"Lock free" write-once, read-often value in conjunction with thread pools

Question

I am facing the following problem:

My program uses the concept of "tasks", where a task exists of code (functions) that together make up a critical area. Each task (object) knows what its "key" is, but that key might be shared with other tasks. The "key" (a pointer to yet another resource-- called B below) does not change for the lifetime of the task. Yet, it has to exist before I can create the second resource.

To clarify, from the point of the view of a task:

Create resource A, if that does not already exist.
Once we have A, create resource B(A), if that does not already exist.

where B is a function of A: only one B should be created per A. Multiple such tasks exist and some might create different A's, or see that their A already exists and use the same A as other tasks.

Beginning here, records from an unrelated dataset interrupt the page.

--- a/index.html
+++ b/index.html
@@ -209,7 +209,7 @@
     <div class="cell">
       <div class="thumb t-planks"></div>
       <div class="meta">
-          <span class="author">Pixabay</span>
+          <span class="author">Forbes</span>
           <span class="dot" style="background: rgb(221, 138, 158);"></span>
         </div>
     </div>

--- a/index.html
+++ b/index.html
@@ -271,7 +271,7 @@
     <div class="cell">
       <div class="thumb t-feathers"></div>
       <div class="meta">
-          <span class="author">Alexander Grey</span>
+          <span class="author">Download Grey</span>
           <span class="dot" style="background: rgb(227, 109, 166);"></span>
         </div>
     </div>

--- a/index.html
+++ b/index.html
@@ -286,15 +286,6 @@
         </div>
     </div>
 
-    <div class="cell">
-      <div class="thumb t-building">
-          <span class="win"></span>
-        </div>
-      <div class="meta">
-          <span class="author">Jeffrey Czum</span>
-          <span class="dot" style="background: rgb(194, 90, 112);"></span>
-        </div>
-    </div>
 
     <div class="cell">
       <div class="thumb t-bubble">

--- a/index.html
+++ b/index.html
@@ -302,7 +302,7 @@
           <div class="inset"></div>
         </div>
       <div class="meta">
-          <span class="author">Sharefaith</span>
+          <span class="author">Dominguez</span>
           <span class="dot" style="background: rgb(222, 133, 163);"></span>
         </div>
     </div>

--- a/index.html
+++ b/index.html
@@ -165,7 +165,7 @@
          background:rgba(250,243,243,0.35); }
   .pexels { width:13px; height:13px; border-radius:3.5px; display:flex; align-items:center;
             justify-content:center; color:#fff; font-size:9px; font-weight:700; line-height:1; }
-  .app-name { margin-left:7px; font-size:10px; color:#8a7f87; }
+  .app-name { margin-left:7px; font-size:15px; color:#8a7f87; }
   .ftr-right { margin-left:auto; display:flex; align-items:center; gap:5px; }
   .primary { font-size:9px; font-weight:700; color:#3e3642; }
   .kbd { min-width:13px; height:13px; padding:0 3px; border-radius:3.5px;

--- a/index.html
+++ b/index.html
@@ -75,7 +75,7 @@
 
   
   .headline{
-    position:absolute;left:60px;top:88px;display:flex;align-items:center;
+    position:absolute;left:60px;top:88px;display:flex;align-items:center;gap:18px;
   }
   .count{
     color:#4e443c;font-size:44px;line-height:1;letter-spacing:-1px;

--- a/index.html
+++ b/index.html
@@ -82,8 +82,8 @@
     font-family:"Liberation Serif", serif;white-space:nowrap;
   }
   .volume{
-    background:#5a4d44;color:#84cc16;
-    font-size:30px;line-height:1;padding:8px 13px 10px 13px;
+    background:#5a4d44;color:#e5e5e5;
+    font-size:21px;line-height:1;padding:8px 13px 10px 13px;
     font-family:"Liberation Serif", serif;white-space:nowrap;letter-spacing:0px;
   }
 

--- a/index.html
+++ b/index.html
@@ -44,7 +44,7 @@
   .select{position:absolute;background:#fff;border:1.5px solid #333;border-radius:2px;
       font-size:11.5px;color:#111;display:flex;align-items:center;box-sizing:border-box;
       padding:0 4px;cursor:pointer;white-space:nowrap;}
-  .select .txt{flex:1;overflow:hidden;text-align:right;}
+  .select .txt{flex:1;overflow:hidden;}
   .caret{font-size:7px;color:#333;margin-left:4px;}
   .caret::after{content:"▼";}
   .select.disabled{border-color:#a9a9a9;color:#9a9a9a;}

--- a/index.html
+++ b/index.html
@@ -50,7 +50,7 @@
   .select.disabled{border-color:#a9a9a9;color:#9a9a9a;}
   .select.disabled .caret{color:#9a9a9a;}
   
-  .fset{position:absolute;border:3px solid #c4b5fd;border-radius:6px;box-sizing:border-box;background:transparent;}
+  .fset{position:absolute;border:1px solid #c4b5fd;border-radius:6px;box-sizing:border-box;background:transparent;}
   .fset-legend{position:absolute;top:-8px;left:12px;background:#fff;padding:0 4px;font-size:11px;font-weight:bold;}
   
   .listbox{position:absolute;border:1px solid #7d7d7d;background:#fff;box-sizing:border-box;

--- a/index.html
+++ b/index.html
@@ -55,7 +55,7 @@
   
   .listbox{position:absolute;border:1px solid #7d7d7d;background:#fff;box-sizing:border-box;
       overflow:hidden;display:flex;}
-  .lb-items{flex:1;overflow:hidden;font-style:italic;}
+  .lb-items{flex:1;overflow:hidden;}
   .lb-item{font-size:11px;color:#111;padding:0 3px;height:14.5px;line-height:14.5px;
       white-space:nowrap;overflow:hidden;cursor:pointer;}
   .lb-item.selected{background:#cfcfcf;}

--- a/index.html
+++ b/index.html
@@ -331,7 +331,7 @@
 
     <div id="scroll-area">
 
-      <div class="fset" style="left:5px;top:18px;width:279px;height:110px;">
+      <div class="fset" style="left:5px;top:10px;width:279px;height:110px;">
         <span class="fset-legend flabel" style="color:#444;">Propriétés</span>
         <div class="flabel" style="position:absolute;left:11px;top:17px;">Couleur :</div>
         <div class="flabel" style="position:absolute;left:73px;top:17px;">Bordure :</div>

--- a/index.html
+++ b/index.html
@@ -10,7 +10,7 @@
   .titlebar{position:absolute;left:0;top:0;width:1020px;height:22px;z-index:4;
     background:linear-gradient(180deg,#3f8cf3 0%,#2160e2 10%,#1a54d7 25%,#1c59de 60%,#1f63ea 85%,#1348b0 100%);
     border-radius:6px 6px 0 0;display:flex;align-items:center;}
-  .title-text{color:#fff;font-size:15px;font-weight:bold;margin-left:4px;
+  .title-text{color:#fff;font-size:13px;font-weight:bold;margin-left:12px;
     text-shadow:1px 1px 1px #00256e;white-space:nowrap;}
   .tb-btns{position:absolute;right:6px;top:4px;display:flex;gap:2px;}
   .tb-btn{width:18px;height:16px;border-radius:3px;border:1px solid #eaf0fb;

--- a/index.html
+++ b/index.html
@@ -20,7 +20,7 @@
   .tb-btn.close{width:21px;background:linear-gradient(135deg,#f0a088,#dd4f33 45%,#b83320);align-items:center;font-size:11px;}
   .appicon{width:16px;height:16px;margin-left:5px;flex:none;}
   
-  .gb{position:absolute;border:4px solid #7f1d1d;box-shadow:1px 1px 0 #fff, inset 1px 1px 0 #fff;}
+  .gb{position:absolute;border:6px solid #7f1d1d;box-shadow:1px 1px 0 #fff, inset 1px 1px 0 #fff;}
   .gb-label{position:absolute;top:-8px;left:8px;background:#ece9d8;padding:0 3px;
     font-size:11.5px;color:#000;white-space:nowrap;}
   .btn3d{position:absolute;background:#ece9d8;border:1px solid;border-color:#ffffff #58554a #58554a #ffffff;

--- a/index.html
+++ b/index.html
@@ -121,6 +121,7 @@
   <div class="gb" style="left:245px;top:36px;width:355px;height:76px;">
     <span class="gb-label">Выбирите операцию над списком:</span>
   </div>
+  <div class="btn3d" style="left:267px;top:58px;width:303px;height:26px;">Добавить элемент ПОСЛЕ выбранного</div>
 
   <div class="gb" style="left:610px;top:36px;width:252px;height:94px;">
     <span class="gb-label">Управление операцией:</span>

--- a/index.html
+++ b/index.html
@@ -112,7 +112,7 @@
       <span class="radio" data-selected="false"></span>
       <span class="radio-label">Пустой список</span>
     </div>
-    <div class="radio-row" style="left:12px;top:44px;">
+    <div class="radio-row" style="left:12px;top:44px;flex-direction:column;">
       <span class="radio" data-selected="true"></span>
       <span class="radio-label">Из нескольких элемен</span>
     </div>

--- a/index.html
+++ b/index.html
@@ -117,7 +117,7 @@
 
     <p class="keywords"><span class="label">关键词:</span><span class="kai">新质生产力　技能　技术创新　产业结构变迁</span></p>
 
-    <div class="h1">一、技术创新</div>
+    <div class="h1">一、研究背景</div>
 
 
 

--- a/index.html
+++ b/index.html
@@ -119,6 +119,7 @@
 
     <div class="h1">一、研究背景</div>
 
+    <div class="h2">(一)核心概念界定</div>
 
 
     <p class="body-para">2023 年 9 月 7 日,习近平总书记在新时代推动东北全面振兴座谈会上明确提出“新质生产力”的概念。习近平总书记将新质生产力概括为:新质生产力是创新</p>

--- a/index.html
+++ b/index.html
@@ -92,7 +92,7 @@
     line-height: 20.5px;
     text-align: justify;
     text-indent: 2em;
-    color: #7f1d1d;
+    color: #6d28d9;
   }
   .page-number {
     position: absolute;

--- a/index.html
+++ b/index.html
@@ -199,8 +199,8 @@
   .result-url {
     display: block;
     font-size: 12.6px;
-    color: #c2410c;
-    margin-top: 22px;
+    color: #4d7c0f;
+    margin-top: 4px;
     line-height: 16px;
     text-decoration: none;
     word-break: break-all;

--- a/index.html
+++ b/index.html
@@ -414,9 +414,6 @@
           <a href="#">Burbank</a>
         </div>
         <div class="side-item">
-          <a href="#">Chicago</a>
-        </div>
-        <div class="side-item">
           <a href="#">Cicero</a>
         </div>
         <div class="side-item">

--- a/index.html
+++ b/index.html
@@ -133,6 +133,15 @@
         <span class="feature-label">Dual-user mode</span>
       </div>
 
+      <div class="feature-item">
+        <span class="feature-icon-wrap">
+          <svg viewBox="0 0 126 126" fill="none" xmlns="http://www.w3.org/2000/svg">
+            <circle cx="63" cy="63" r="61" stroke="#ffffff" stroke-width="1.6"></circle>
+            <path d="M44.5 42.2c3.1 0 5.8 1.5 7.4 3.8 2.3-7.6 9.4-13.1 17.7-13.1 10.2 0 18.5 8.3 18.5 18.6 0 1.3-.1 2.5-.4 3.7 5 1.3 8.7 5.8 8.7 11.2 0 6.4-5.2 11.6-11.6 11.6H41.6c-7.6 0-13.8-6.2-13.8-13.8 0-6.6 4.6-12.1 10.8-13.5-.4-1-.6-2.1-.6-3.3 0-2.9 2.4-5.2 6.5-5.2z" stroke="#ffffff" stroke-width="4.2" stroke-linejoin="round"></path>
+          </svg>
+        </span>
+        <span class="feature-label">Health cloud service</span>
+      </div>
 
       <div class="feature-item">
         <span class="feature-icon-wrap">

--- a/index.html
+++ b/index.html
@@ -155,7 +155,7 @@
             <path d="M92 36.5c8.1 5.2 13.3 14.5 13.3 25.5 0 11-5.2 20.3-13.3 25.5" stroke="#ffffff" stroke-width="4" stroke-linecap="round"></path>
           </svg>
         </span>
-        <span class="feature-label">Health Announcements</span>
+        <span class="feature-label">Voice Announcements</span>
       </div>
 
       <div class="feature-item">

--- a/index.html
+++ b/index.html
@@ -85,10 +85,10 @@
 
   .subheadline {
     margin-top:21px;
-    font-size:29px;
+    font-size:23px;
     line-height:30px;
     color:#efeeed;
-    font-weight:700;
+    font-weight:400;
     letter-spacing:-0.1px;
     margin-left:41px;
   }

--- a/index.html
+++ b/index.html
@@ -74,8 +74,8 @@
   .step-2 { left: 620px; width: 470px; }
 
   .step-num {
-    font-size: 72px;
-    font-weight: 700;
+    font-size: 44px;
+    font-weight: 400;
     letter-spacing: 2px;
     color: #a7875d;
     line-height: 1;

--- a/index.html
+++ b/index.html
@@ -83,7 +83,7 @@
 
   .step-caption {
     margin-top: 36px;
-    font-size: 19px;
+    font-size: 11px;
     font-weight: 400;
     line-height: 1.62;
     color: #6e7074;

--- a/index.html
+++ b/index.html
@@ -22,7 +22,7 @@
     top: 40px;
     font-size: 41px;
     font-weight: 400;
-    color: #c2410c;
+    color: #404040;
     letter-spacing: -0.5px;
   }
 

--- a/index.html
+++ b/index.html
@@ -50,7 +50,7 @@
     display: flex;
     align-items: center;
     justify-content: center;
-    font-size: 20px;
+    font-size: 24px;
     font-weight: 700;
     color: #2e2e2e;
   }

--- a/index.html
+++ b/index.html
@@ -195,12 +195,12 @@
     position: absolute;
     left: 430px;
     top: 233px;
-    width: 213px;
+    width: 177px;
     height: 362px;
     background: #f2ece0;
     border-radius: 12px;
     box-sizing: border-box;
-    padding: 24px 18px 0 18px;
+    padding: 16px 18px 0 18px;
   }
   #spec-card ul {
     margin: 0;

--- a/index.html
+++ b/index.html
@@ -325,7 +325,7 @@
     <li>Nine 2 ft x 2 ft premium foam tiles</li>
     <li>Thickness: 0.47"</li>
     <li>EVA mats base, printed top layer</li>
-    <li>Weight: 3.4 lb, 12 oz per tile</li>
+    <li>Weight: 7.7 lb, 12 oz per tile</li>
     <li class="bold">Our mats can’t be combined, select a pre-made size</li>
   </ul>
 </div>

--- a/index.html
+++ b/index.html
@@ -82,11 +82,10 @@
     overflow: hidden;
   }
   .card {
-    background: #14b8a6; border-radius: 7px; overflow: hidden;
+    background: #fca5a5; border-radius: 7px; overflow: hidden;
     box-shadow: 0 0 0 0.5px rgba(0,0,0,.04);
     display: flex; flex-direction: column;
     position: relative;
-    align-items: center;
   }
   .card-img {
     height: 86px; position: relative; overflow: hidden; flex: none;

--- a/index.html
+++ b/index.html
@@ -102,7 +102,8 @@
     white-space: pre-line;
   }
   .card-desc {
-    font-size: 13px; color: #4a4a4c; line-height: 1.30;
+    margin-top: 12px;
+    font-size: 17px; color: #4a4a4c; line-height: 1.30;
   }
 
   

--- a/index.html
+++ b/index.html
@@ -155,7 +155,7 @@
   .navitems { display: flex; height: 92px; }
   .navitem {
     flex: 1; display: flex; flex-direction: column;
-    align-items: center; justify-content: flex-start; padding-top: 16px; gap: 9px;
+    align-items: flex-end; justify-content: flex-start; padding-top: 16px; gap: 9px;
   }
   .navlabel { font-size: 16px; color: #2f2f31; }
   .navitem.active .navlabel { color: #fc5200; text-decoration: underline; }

The creation of B hence requires its own mutex: all tasks run in parallel, but only one B (per A) should be created.

Once B is created however, I do not want to have to lock that mutex every time - just in case it is still being created. The creation only happens once and reading will happen very often the rest of the execution of the program.

The program flow is therefore as follows:

class Application {
  std::map<A*, B> all_B;
  std::mutex all_B_mutex;

  B* B_broker(A*);
};

struct A {
  std::atomic<B*> cached_B_ptr;
};

Each task, as soon as it has A, calls B_broker(A) - once. This function will lock a mutex and create B, if that doesn't exist yet, and return a pointer to that new B.
The thread that gets a non-NULL pointer from B_broker(A) stores this B* in a member variable of A: A::cached_B_ptr.
If B(A) already exists then B_broker(A) will return nullptr. The calling thread then waits until it sees that A::cached_B_ptr is non-null.
All accesses to A::cached_B_ptr are with memory_order_relaxed, so that there is no difference with just reading normal variables without a lock (hence the "lock free" in the title). During normal operation of the program this variable is only being read, so there is no contention.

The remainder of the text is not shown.